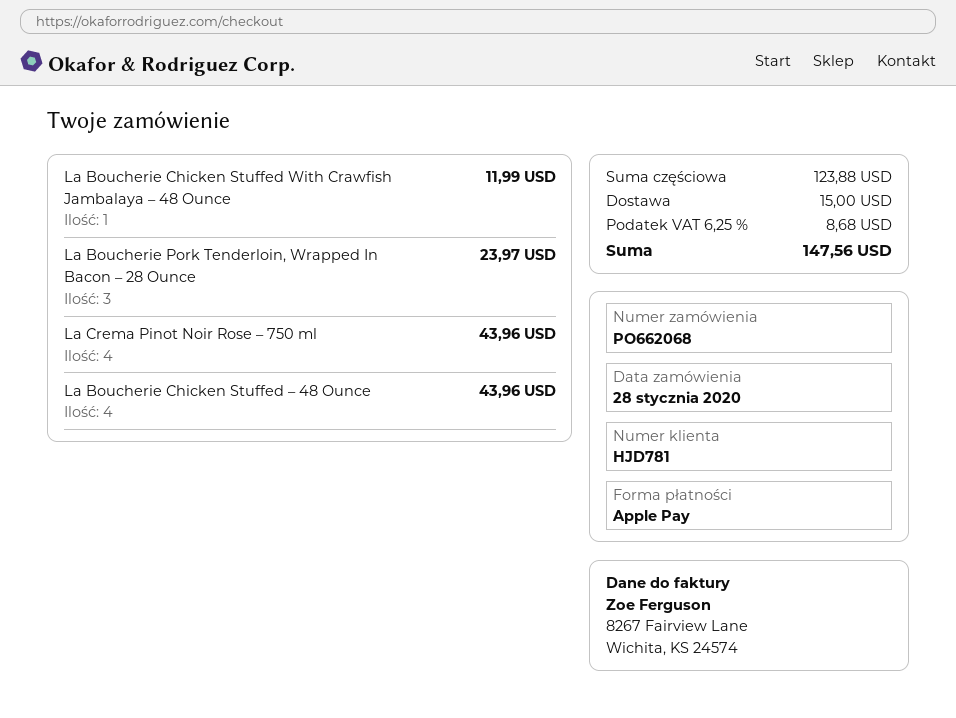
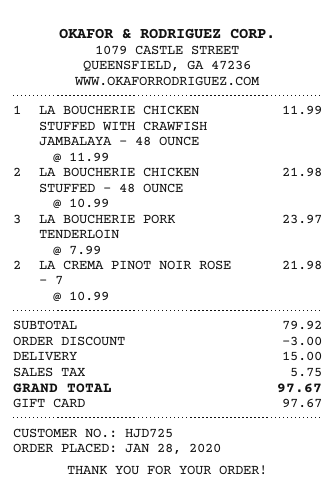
customer number: HJD781 -> HJD725
payment method: Apple Pay -> gift card
La Crema Pinot Noir Rose – 750 ml: 4 for 43.96 -> 2 for 21.98
La Boucherie Chicken Stuffed – 48 Ounce: 4 for 43.96 -> 2 for 21.98
subtotal: 123.88 -> 79.92
discount: none -> 3.00
tax: 8.68 -> 5.75
total: 147.56 -> 97.67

•••

◆ WHAT IS BEING ASKED ◆
From the first line of the records down through the line containing "tax: 8.68 -> 5.75", transcribe exactly those lines and no others, both ends kept, pictures dropped.

◆ OUTPUT OF THE EXERCISE ◆
customer number: HJD781 -> HJD725
payment method: Apple Pay -> gift card
La Crema Pinot Noir Rose – 750 ml: 4 for 43.96 -> 2 for 21.98
La Boucherie Chicken Stuffed – 48 Ounce: 4 for 43.96 -> 2 for 21.98
subtotal: 123.88 -> 79.92
discount: none -> 3.00
tax: 8.68 -> 5.75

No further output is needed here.